AG-SLAM: Active Gaussian Splatting SLAM
An active Gaussian Splatting SLAM system with active exploration strategy, more accurate mapping and localization
摘要
评审与讨论
The paper presents Active Gaussian Splatting SLAM, an active SLAM pipeline which builds on top of MonoGS and uses 3DGS as its underlying 3D representation. Unlike typical SLAM, active SLAM incorporates planning to maximize exploration efficiency. It leverages Fisher information to assess map and localization uncertainty, which are jointly considered in the active planning process to enable exploration while minimizing localization failures.
优点
To my knowledge, this is one of the first works to apply active SLAM to 3D Gaussian Splatting. The proposed method is sound and the motivation for jointly modeling mapping and localization uncertainty is clear. The evaluation supports the effectiveness of the approach
缺点
It is unclear how much overhead there is to compute the fisher information. Eq. 16 requires the Jacobian wrt to the rendering output, does this mean that the Jacobian is (num_pixels)x6?
Though it's a SLAM system, run time is not reported which makes it hard to assess whether the approach is practical.
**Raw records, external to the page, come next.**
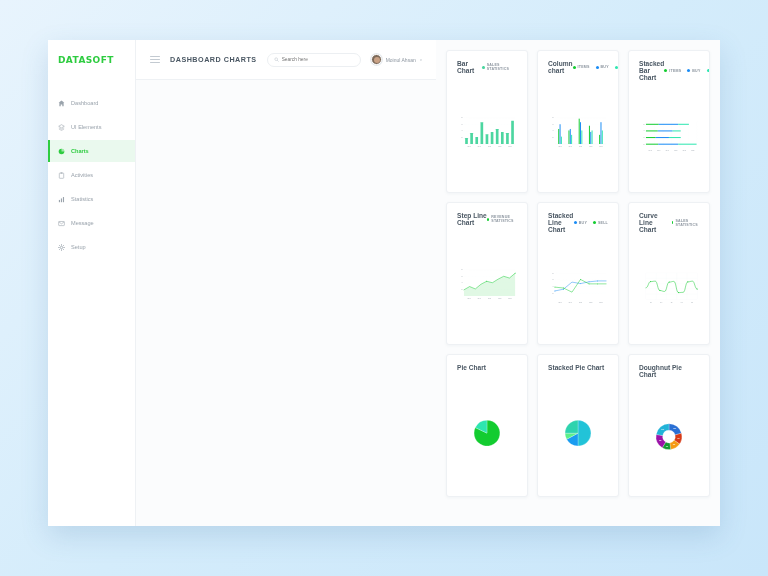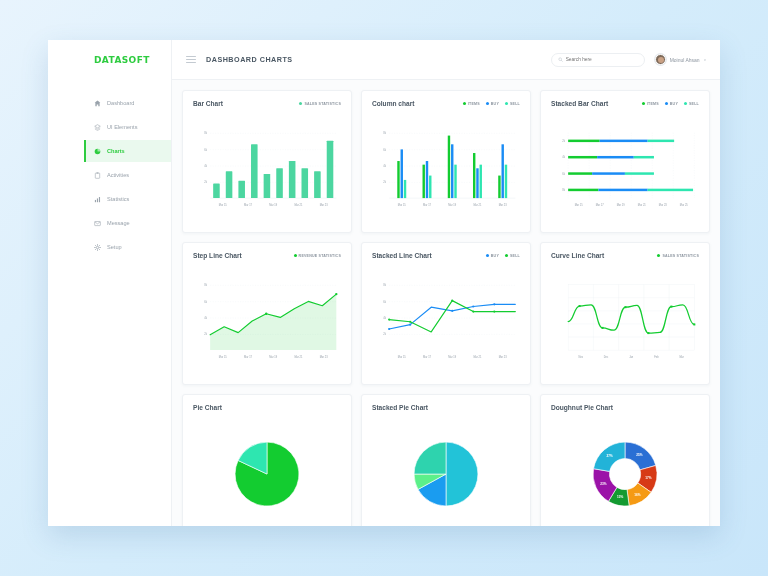--- a/index.html
+++ b/index.html
@@ -13,21 +13,20 @@
     position: relative; width: 768px; height: 576px;
     background: linear-gradient(135deg,#e8f4fd 0%,#d4ecfb 50%,#c9e6fa 100%);
   }
   .app {
     position: absolute; left: 48px; top: 40px;
     width: 672px; height: 486px;
     background: #ffffff;
     box-shadow: 0 10px 26px rgba(60,110,160,.18);
     overflow: hidden;
     display: flex;
-    padding-left: 36px;
   }
   
   .sidebar { width: 88px; min-width: 88px; background:#fff; border-right:1px solid #eef1f4; }
   .brand { height: 40px; display:flex; align-items:center; padding-left:10px; }
   .brand-text {
     color:#2ecc40; font-size:9px; font-weight:bold; letter-spacing:.4px;
     font-family:"DejaVu Sans", sans-serif;
   }
   .nav { padding-top:12px; }
   .nav-item {
@@ -35,21 +34,21 @@
     height:22px; padding-left:10px; margin-bottom:2px;
     font-size:5.6px; color:#9aa3ac; cursor:pointer; position:relative;
   }
   .nav-item.active { background:#eaf9ee; color:#2ecc40; font-weight:bold; }
   .nav-item.active::before {
     content:""; position:absolute; left:0; top:0; bottom:0; width:2px; background:#2ecc40;
   }
   .nav-ico { width:7px; height:7px; display:flex; align-items:center; justify-content:center; }
   .nav-ico svg { width:7px; height:7px; display:block; }
   
-  .main { flex:1; display:flex; flex-direction:column; min-width:0; background:#fbfcfd; }
+  .main { flex:1; display:flex; flex-direction:row; min-width:0; background:#fbfcfd; }
   .topbar {
     height:40px; min-height:40px; background:#fff; border-bottom:1px solid #eef1f4;
     display:flex; align-items:center; padding:0 14px; gap:10px;
   }
   .hamburger { width:10px; display:flex; flex-direction:column; gap:1.5px; cursor:pointer; }
   .hamburger i { display:block; height:1.2px; background:#c3cad1; border-radius:1px; }
   .page-title { font-size:7.2px; font-weight:bold; color:#4a5763; letter-spacing:.5px; }
   .topbar-right { margin-left:auto; display:flex; align-items:center; gap:10px; }
   .search {
     width:94px; height:14px; border:1px solid #eceff2; border-radius:7px;

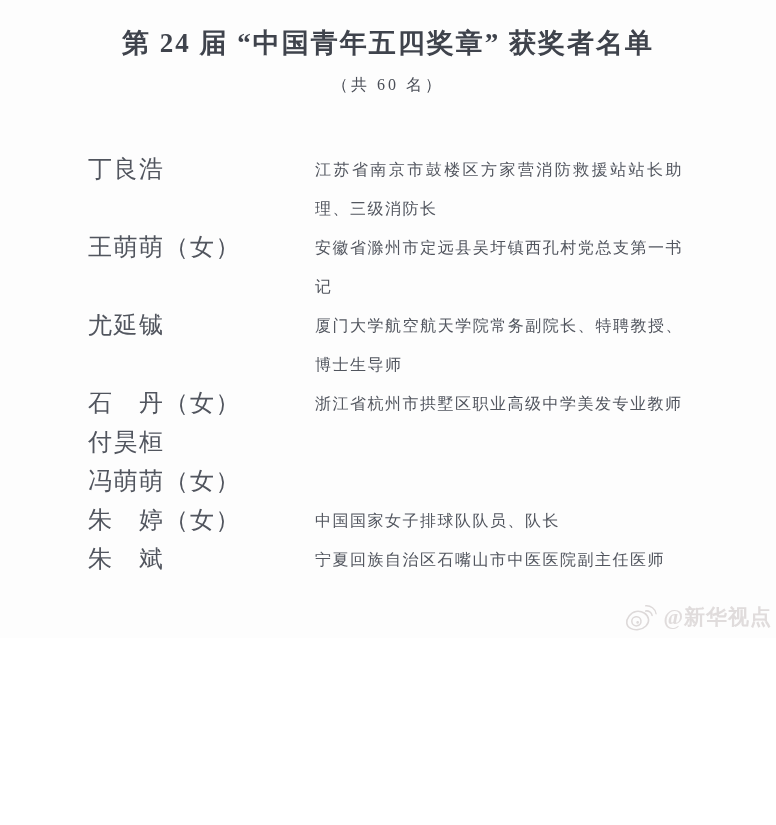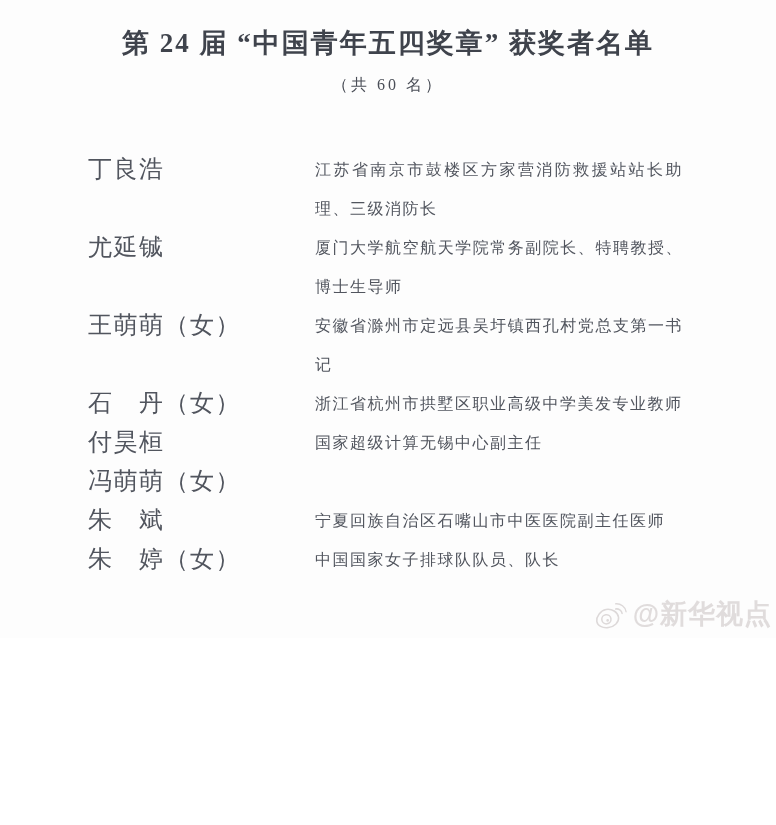--- a/index.html
+++ b/index.html
@@ -56,23 +56,23 @@
     text-justify: inter-ideograph;
   }
   .watermark {
     position: absolute;
     right: 4px;
     bottom: 6px;
     display: flex;
     align-items: center;
     gap: 6px;
     color: #e0dcdc;
-    font-family: Liberation Sans, sans-serif;
+    font-family: Liberation Serif, serif;
     font-weight: bold;
-    font-size: 27px;
+    font-size: 21px;
     letter-spacing: 1px;
     user-select: none;
   }
   .watermark svg {
     display: block;
     transform: rotate(-8deg);
   }
 </style>
 </head>
 <body>
@@ -83,55 +83,54 @@
 
   <div class="subtitle">（共 60 名）</div>
 
   <div class="list">
   <div class="row">
     <div class="name">丁良浩</div>
     <div class="desc">江苏省南京市鼓楼区方家营消防救援站站长助理、三级消防长</div>
   </div>
 
   <div class="row">
-    <div class="name">尤延铖</div>
-    <div class="desc">厦门大学航空航天学院常务副院长、特聘教授、博士生导师</div>
+    <div class="name">王萌萌（女）</div>
+    <div class="desc">安徽省滁州市定远县吴圩镇西孔村党总支第一书记</div>
   </div>
 
   <div class="row">
-    <div class="name">王萌萌（女）</div>
-    <div class="desc">安徽省滁州市定远县吴圩镇西孔村党总支第一书记</div>
+    <div class="name">尤延铖</div>
+    <div class="desc">厦门大学航空航天学院常务副院长、特聘教授、博士生导师</div>
   </div>
 
   <div class="row">
   </div>
 
 
   <div class="row">
     <div class="name">石　丹（女）</div>
     <div class="desc">浙江省杭州市拱墅区职业高级中学美发专业教师</div>
   </div>
 
   <div class="row">
     <div class="name">付昊桓</div>
-    <div class="desc">国家超级计算无锡中心副主任</div>
   </div>
 
   <div class="row">
     <div class="name">冯萌萌（女）</div>
   </div>
 
   <div class="row">
-    <div class="name">朱　斌</div>
-    <div class="desc">宁夏回族自治区石嘴山市中医医院副主任医师</div>
+    <div class="name">朱　婷（女）</div>
+    <div class="desc">中国国家女子排球队队员、队长</div>
   </div>
 
   <div class="row">
-    <div class="name">朱　婷（女）</div>
-    <div class="desc">中国国家女子排球队队员、队长</div>
+    <div class="name">朱　斌</div>
+    <div class="desc">宁夏回族自治区石嘴山市中医医院副主任医师</div>
   </div>
 </div>
 
   <div class="watermark">
     <span>
       <svg width="34" height="31" viewBox="0 0 40 36" fill="none" stroke="#ddd9d9" stroke-width="1.8" stroke-linecap="round">
         <path d="M29.5 22.5 c0 6 -6.5 10.5 -13.5 10.5 C9 33 3.5 29 3.5 23.8 c0 -5.6 6.3 -12.3 12.8 -12.3 6.8 0 13.2 4.6 13.2 11 z"></path>
         <circle cx="15" cy="23" r="5.4"></circle>
         <circle cx="16.3" cy="24.4" r="1.6" fill="#ddd9d9" stroke="none"></circle>
         <path d="M27.5 12.5 a6.5 6.5 0 0 1 6.8 6.2"></path>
The PSNR evaluation is somewhat unfair. MonoGS directly minimizes PSNR, whereas other SLAM methods optimize different objectives. For a fairer comparison, all methods should perform pose refinement using MonoGS, with the SLAM trajectory as initialization.
问题
How is the occupancy map size determined? One advantage of 3DGS over NeRF is that it doesn’t require a bounding box. Was this necessary to make Equation 10 tractable? Clarifying any potential downsides to this choice would be beneficial.
I’m also surprised that ExplORB has a worse Absolute Trajectory Error (ATE) than AG-SLAM, which uses MonoGS as its backend, especially if ExplORB has loop closure enabled. Is there an explanation for this? (In MonoGS paper, ORB-SLAM outperforms it on the TUM RGB-D dataset.)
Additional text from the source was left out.